Berenice Abbott


©Berenice Abbott

 

Bernice Abbott (1898- 1991)

            Bernice Abbott was born in Springfield, Ohio, in 1898. Abbott attended Ohio State University, Columbus, for one year before moving to New York in 1918 to study sculpture. New York introduced Abbott to Marcel Duchamp and Man Ray, two of the founders of the Dada Movement. Abbott would later become Man Ray’s assistant in Paris from 1925 to 1929. While printing Man Ray’s photographs Abbott stumbled upon her own photographic talent as a photographer.

            Abbott began having her own solo exhibitions of portrait photography in which she captured personalities associated with the avant-garde art movement. It was only the beginning to her future role as a revolutionary documentary photographer.

            Abbott returned to New York in 1929 where she transitioned from portrait photography to documentary photography. Using the city as her main subject she began to capture the modern transformation of New York’s physical changes. Abbott was particularly intrigued by the changing neighborhoods, the huge skyscrapers replacing low-rise buildings, and the modern décor of it all.

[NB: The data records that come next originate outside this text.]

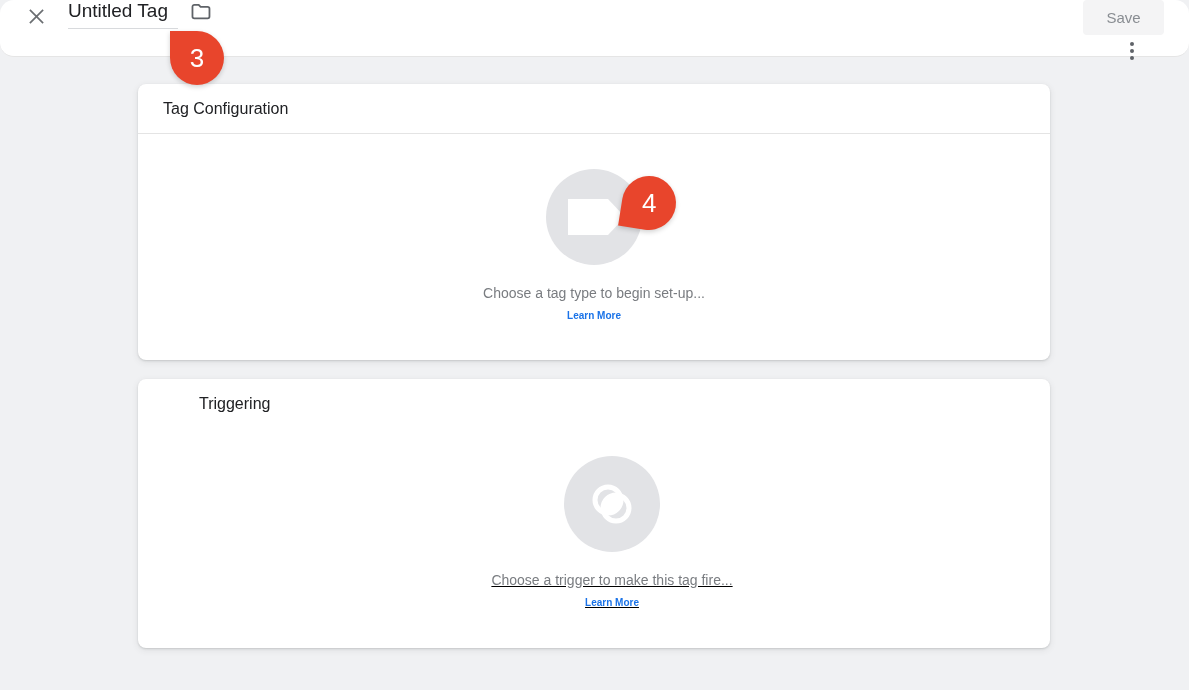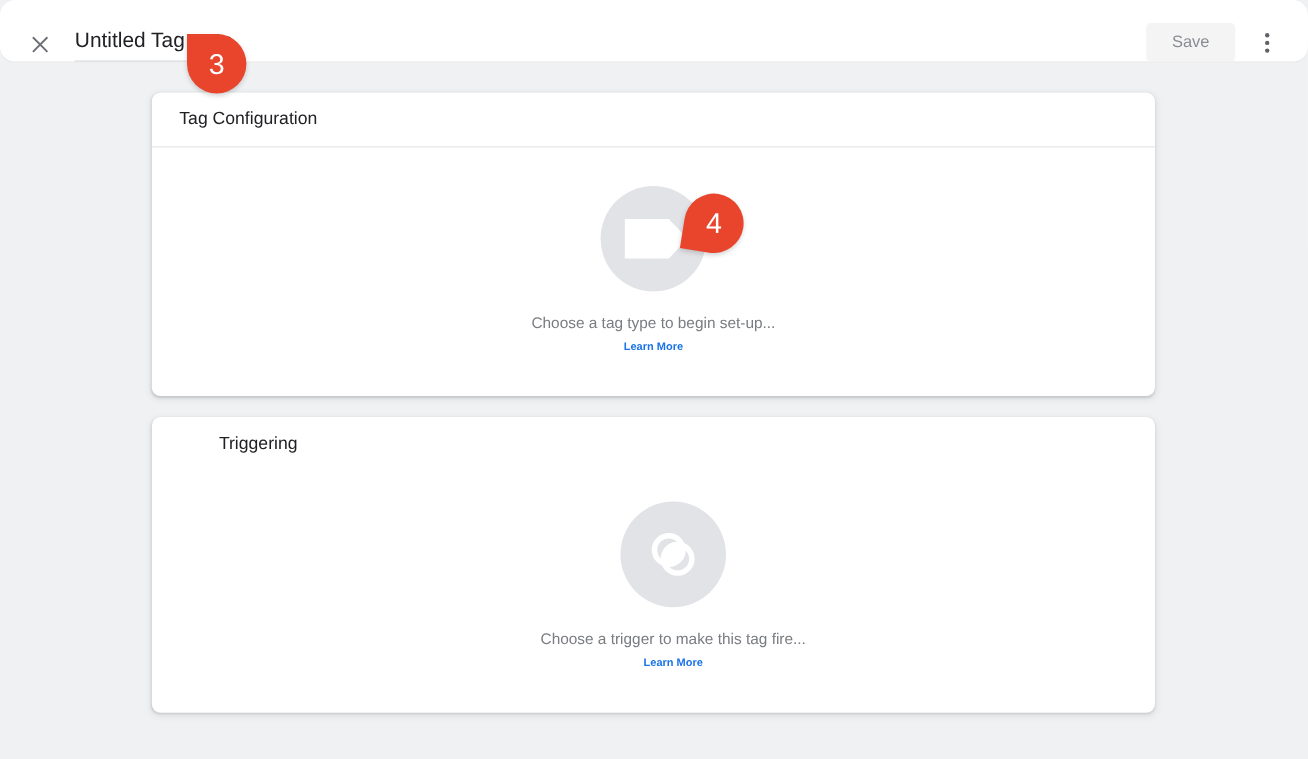"Untitled Tag" .topbar { align-items: flex-end -> flex-start }
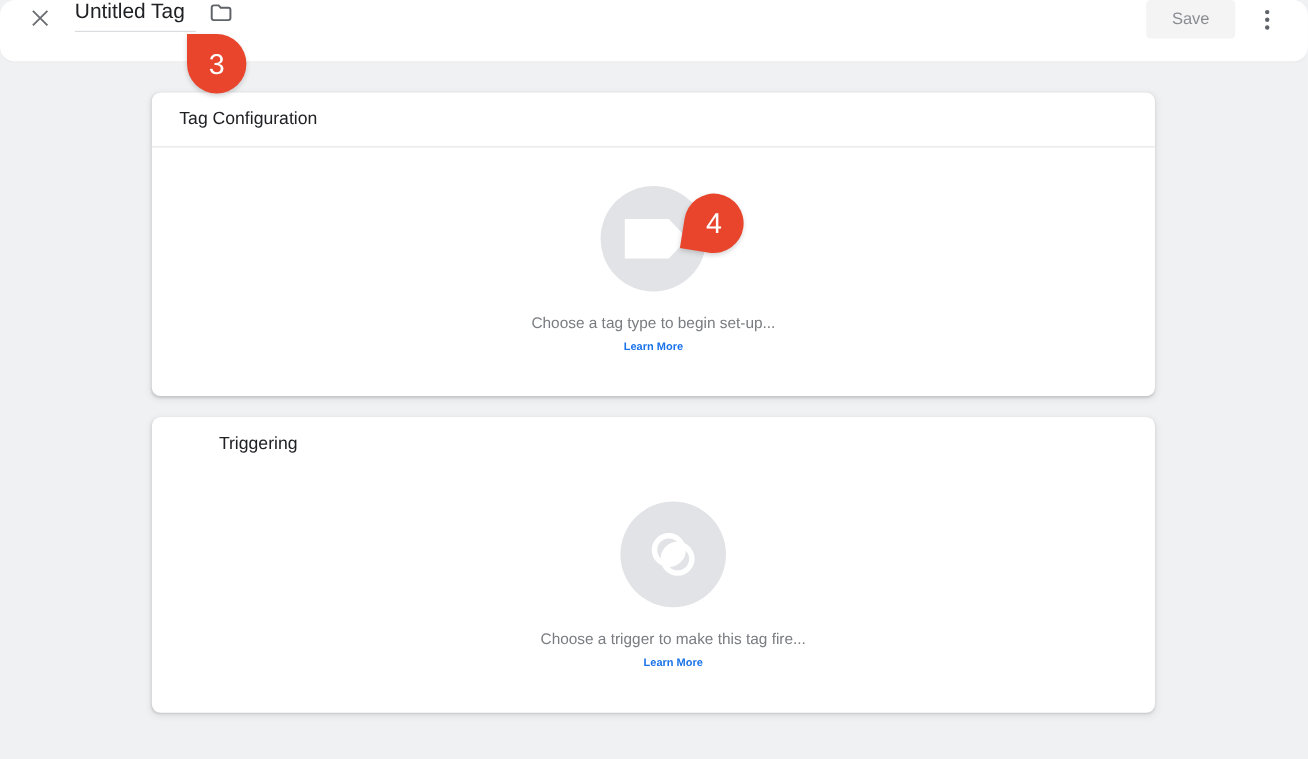"Save" .right-actions { flex-direction: none -> column }
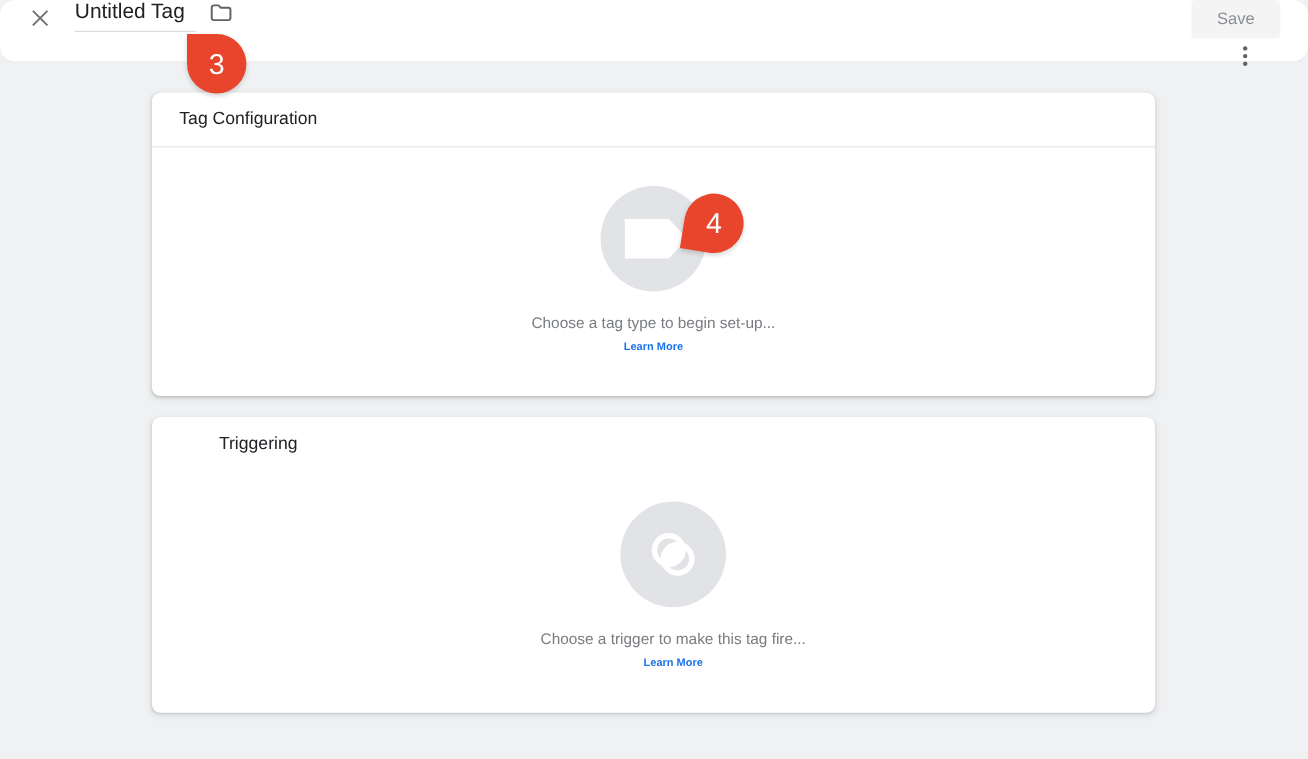"Choose a trigger to make" .card-trigger .card-body { text-decoration: none -> underline }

            From 1935 to 1939 Abbott became a part of the Federal Works Project Administration creating documentary photographs of the city. These dynamic, dramatic angled photographs were later published in a book titled, Changing New York.  During the 1940’s Abbott became a picture editor for Science Illustrated. She continued this career on through the 1960’s.  In 1966 she moved to Maine where she continued photographing scientific subjects until her death in 1991.